*YOUR OBJECTIVE:*
Lower down are entries containing pictures. Copy exactly, without those pictures, the lines from the line with "[463,969,471,976] a -> [486,623,503,633] the" through the line with "(305, 543) none".

RECORD EXTRACTS: Begin

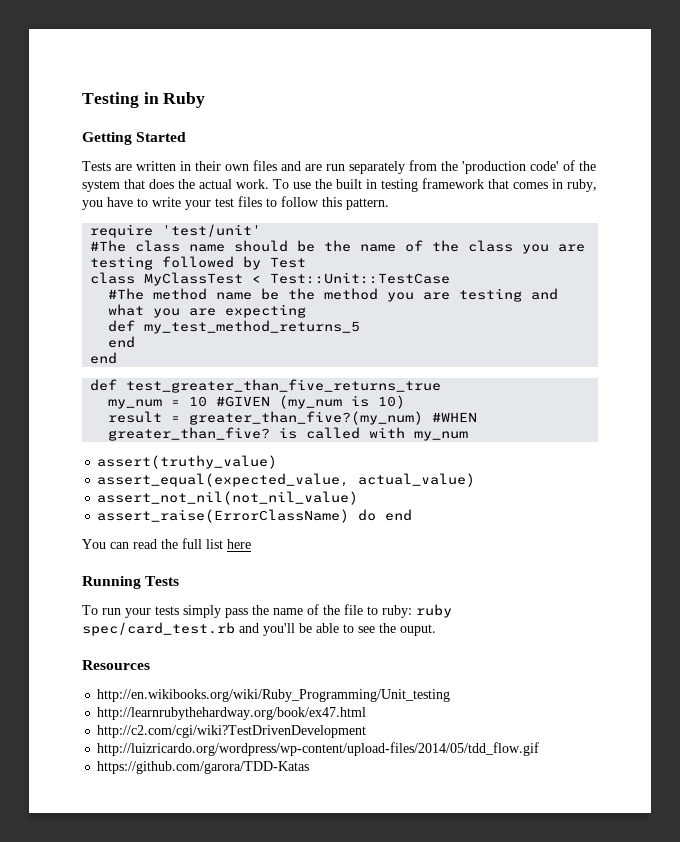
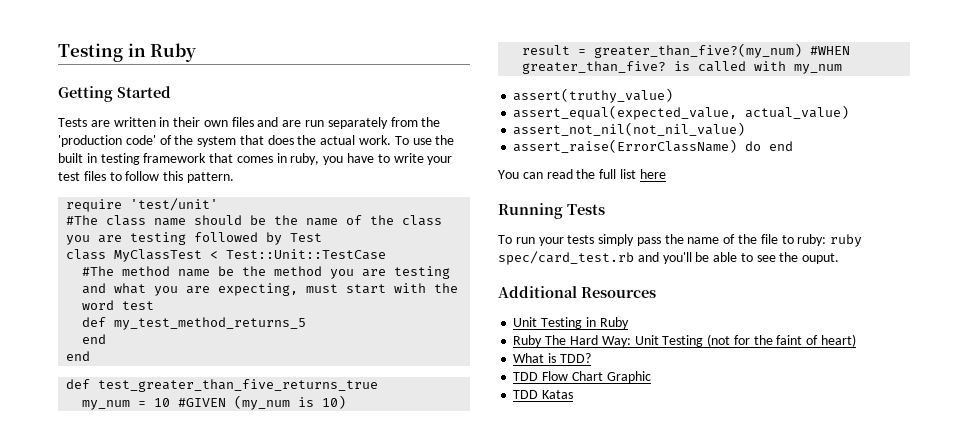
[225,304,307,318] expecting -> [218,283,459,296] [82,300,155,310] expecting, must start with the word test
(436, 630) none -> [498,286,577,298] Additional
[97,689,451,702] [97,707,367,720] [97,725,367,738] [97,742,540,756] [97,761,310,774] http://en.wikibooks.org/wiki/Ruby_Programming/Unit_testing // http://learnrubythehardway.org/book/ex47.html // http://c2.com/cgi/wiki?TestDrivenDevelopment // http://luizricardo.org/wordpress/wp-content/upload-files/2014/05/tdd_flow.gif // https://github.com/garora/TDD-Katas -> [513,317,629,329] [513,334,856,347] [513,353,591,363] [513,371,651,383] [513,390,574,399] Unit Testing in Ruby // Ruby The Hard Way: Unit Testing (not for the faint of heart) // What is TDD? // TDD Flow Chart Graphic // TDD Katas

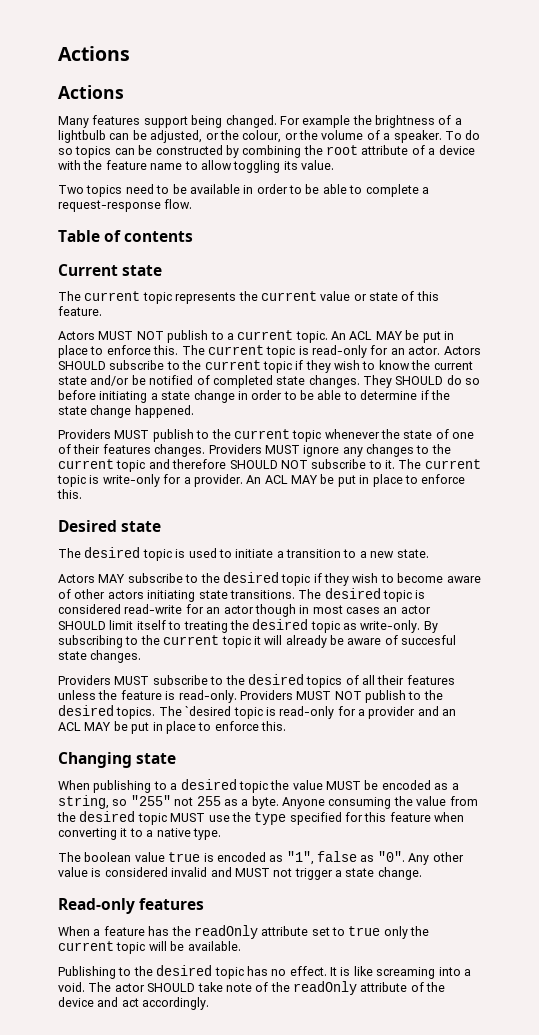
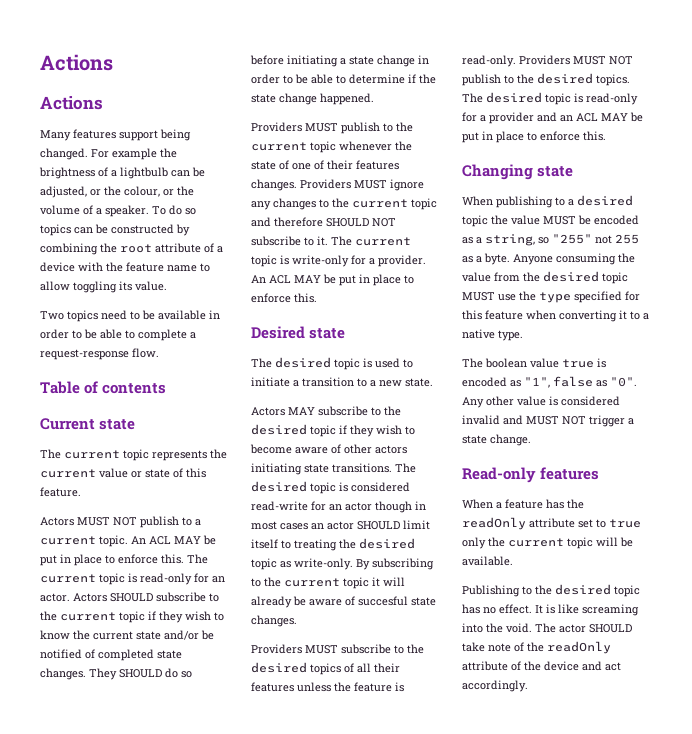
[185,706,232,716] `desired -> [486,92,542,103] desired
[273,868,293,877] not -> [562,416,586,425] NOT
[463,969,471,976] a -> [486,623,503,633] the

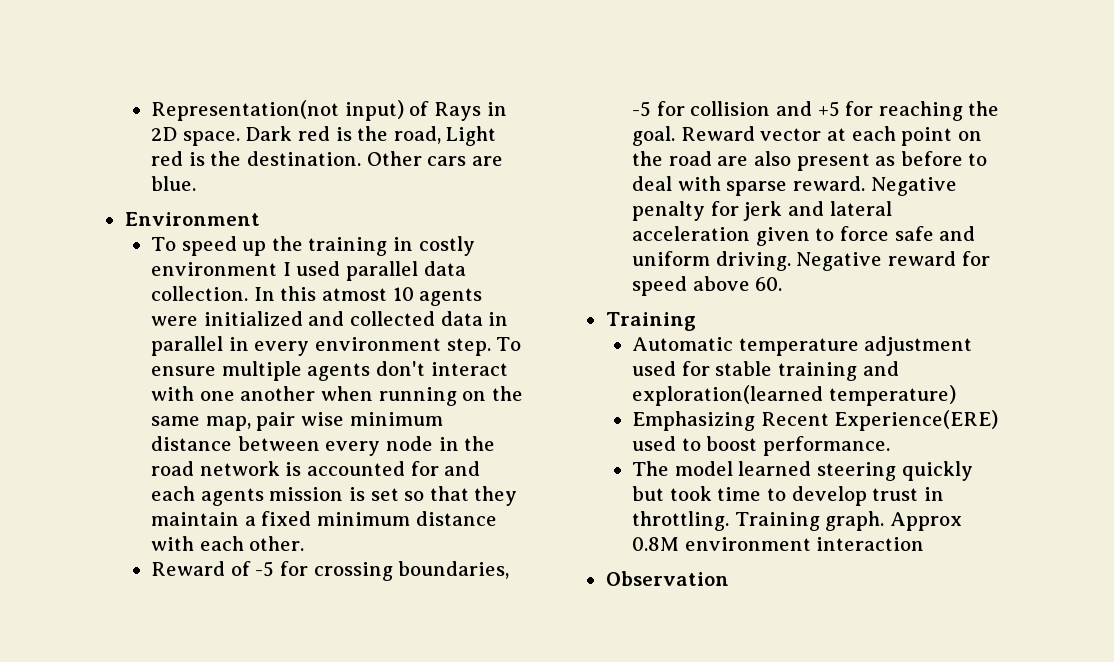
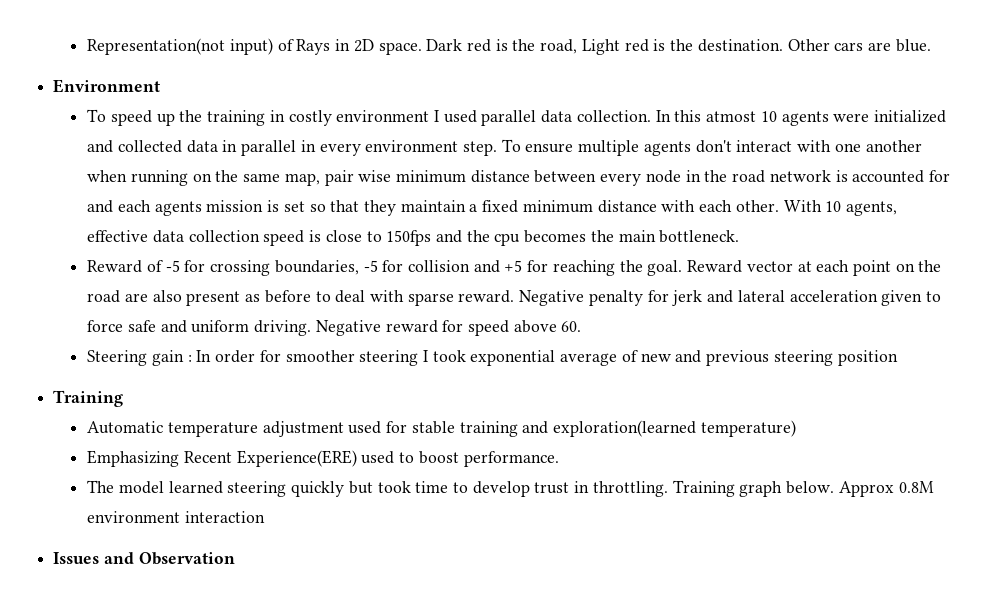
(305, 543) none -> [783,200,897,216] [87,230,740,246] With 10 agents, effective data collection speed is close to 150fps and the cpu becomes the main bottleneck.
(783, 284) none -> [87,350,898,366] // Steering gain : In order for smoother steering I took exponential average of new and previous steering position
[825,511,885,531] graph. -> [739,481,835,497] graph below.
(925, 544) none -> [53,552,134,564] Issues and

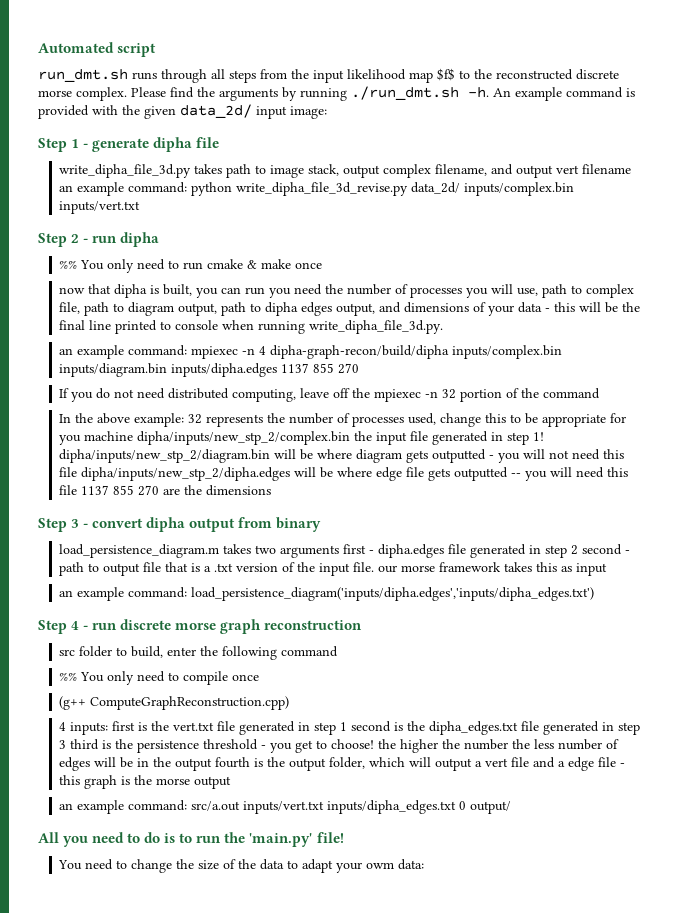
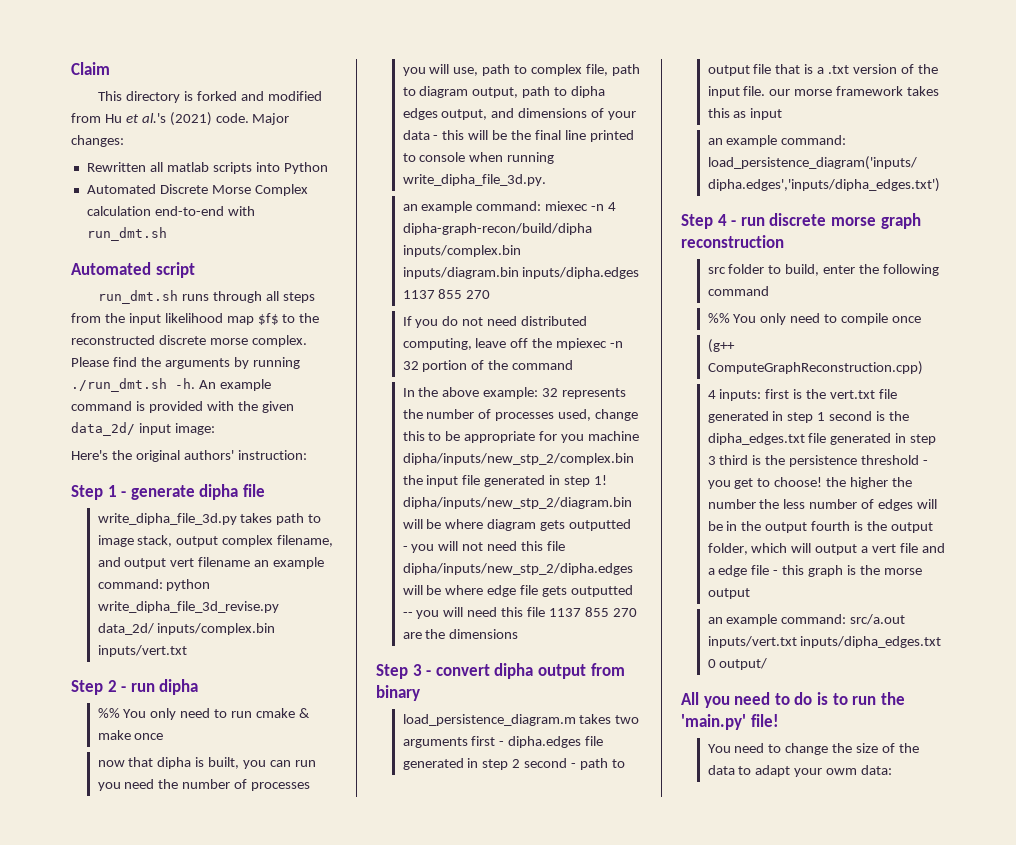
(38, 47) none -> [71,62,110,75] [98,91,322,103] [71,112,290,126] [71,135,124,147] [86,162,328,174] [86,184,308,196] [86,206,255,216] [86,227,167,241] Claim // This directory is forked and modified from Hu et al.'s (2021) code. Major changes: // Rewritten all matlab scripts into Python // Automated Discrete Morse Complex calculation end-to-end with run_dmt.sh //
(327, 112) none -> [71,450,307,462] // Here's the original authors' instruction:
[191,346,239,359] mpiexec -> [545,201,589,211] miexec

RECORD EXTRACTS: End

*EXERCISE RESULT:*
[463,969,471,976] a -> [486,623,503,633] the

(305, 543) none -> [783,200,897,216] [87,230,740,246] With 10 agents, effective data collection speed is close to 150fps and the cpu becomes the main bottleneck.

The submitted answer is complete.